The case studies also show that a number of serious obstacles stand in the way of an effective recognition of indigenous rights in conservation practice. These include:

- Entrenched discrimination in national societies’ attitudes towards indigenous peoples such that indigenous peoples’ ways of life are seen as backward, dirty or subhuman. In the context of conservation initiatives, the result may be a denial of rights and a feeling among affected peoples that they are treated as worse than animals
- Absence of reform of government policies and laws regarding indigenous peoples. Many governments, especially in Asia and Africa, pursue integrationist or assimilationist social policies towards indigenous peoples, designed to elevate them from 'backward' ways into the national mainstream
- National laws and policies with respect to land which deny indigenous peoples’ rights to own and manage their lands.
- National conservation policies and laws still based on the old exclusionary model of conservation. Few of the countries studied have adopted the revised IUCN protected area category system, which would allow communities and indigenous peoples to own and control protected areas.
- Conservation agencies and NGOs lack appropriate training, staff and capacity to work with communities.
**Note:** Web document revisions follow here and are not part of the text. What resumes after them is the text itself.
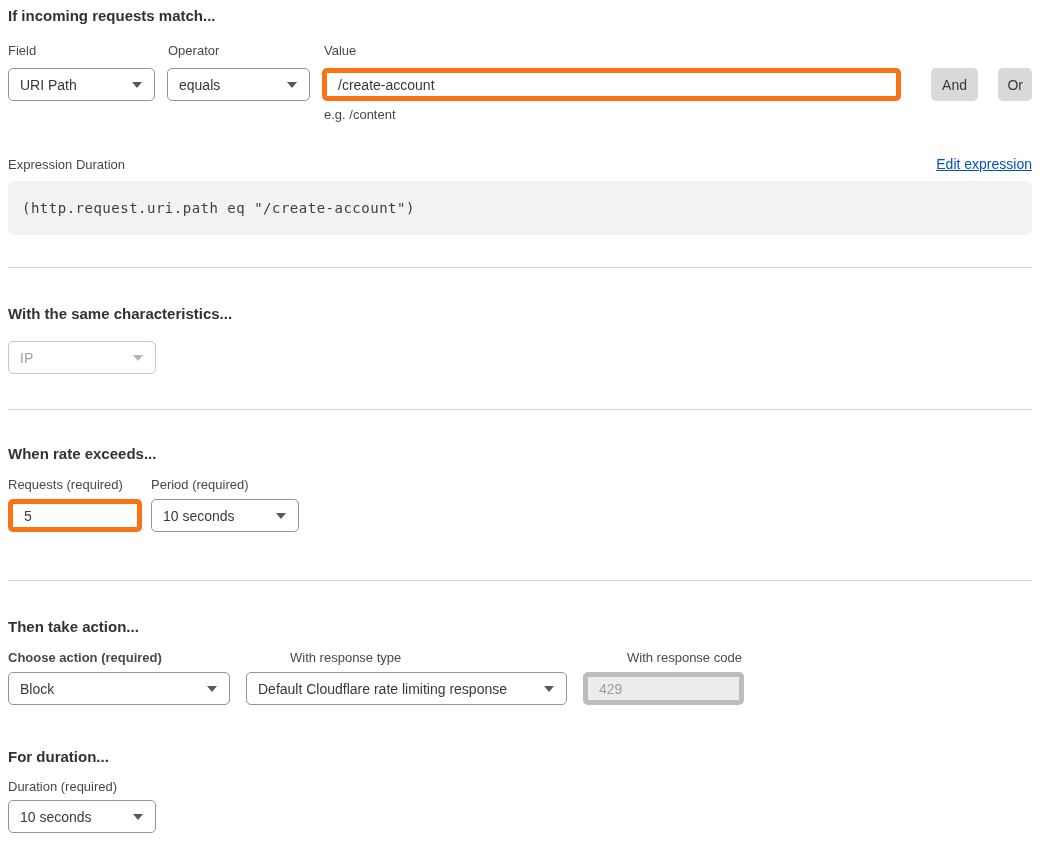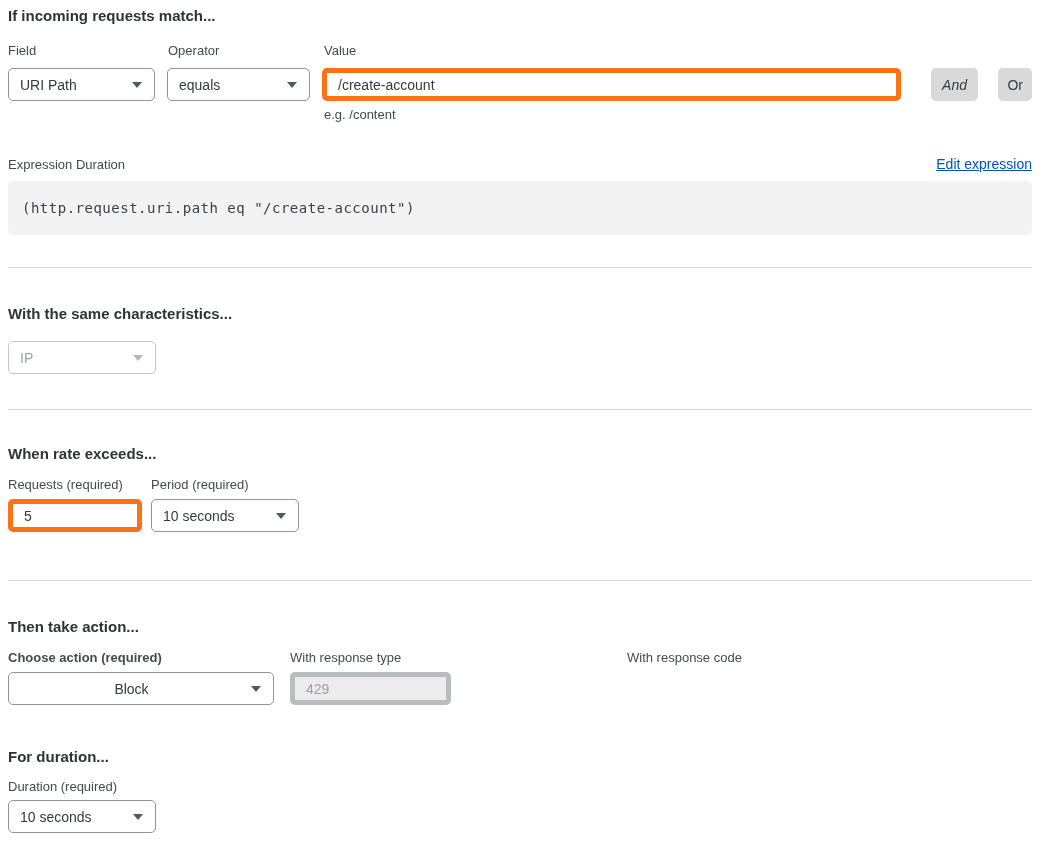"And" .btn-and { font-style: italic -> none }
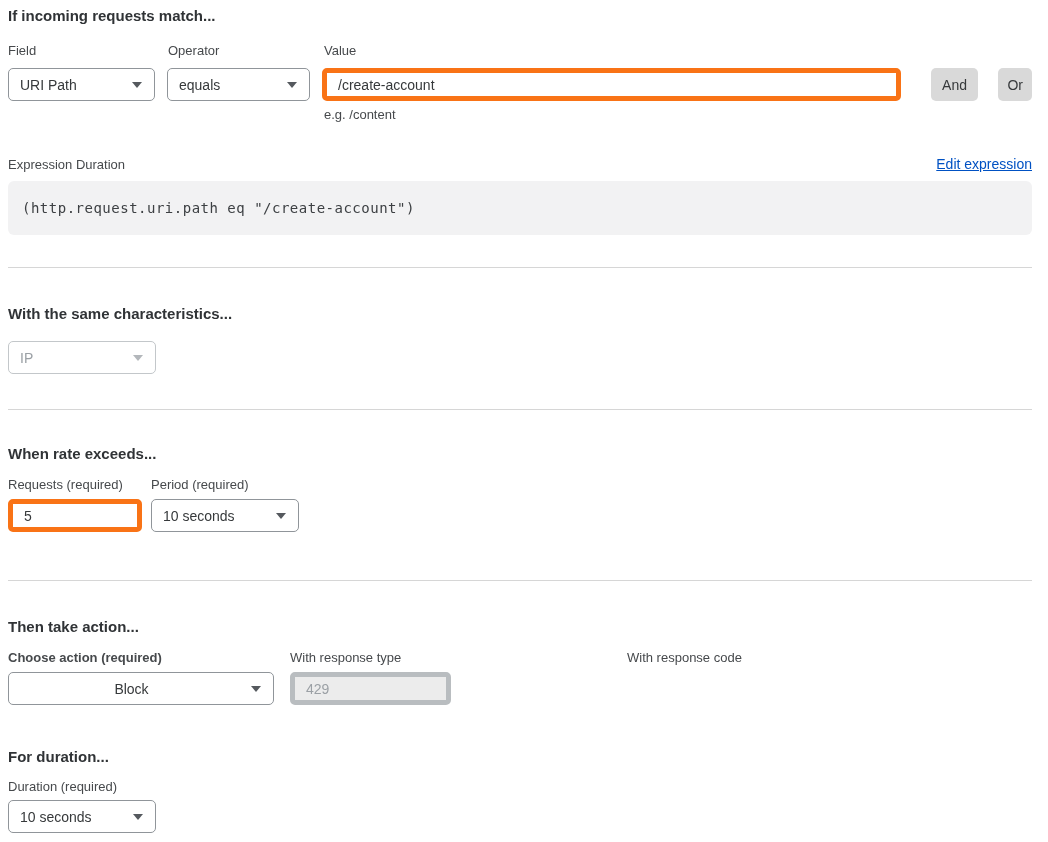"Block" .w-action { justify-content: center -> none; width: 266px -> 222px }
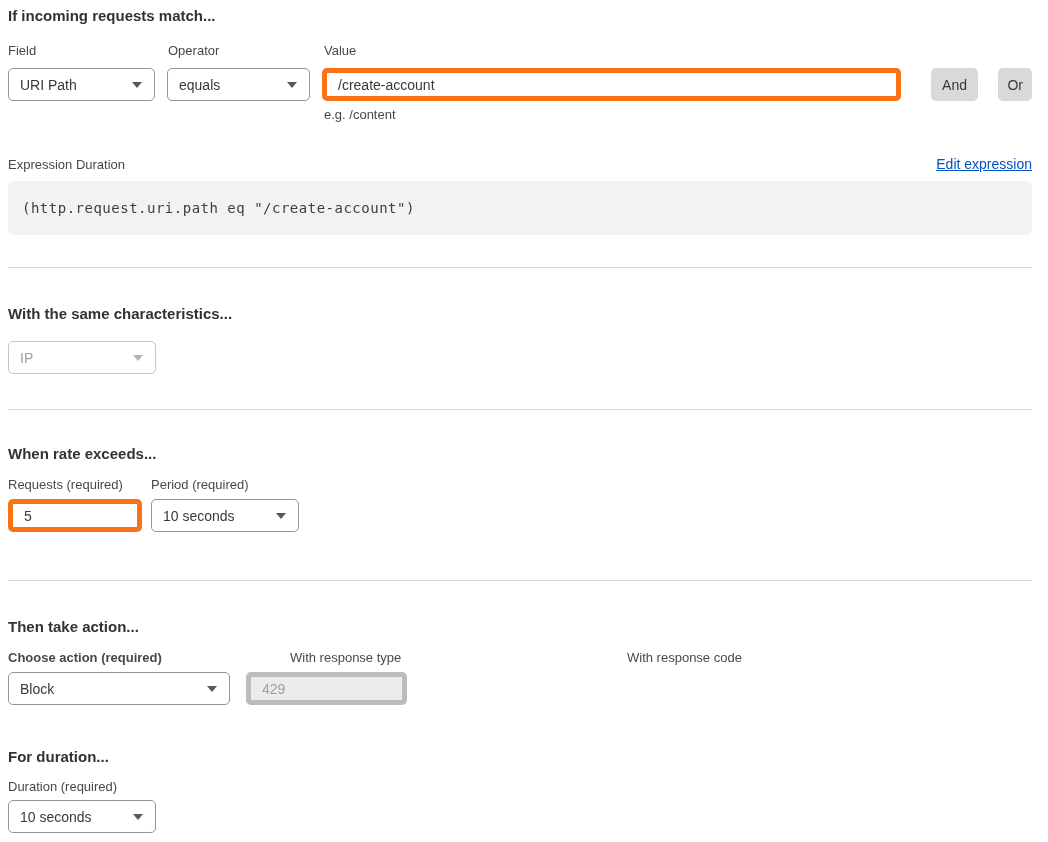"Default Cloudflare rate limiting" div.select { html: none -> <div> <span>Default Cloudflare rate limiting response</span> <span></span> </div> }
These studies by indigenous peoples of their own experiences with protected areas, and the conclusions that flow from them, have important implications for conservationists gathering in September 2003 for the Vth World Parks Congress in Durban South Africa. If conservation organisations, including IUCN and WCPA, and State agencies are to ensure that existing and future protected areas are to be managed and established in conformity with indigenous peoples’ rights, then they must:

- give priority to reforming national laws, policies and conservation programmes so that they respect indigenous peoples’ rights and allow protected areas to be owned and managed by indigenous peoples;
- ensure that sufficient funds are allocated to national conservation programmes, and to the regional and international programmes that support them, to carry out these legal and policy reforms;
- retrain conservation personnel in both national and international bureaux so that they understand and know how to apply these new principles;
- encourage other major international conservation agencies to adopt clear policies on indigenous peoples and protected areas in conformity with their internationally recognized rights and these new conservation principles;
- combat entrenched discrimination in national and international conservation programmes and offices and, where necessary, adopt affirmative social policies that recognize and respect cultural diversity;
- support the consolidation of indigenous peoples’ organisations as independent, representative institutions;
- support initiatives by indigenous peoples to secure their territorial rights; and
- initiate transparent, participatory and effective procedures for the restitution of indigenous peoples’ lands, territories and resources incorporated into protected areas and compensate them for all material and immaterial damages in accordance with international law.

Clear measures to undertake these actions need to be introduced into the Durban Accord, which is the expected outcome of the Vth World Parks Congress. This is especially important as the successful uptake of the conclusions of the World Parks Congress will depend on debates at the VIIth Conference of Parties of the Convention on Biological Diversity to be held in Kuala Lumpur in 2004. The credibility of the CBD will be greatly enhanced by full compliance with the human rights standards already established in other UN treaties.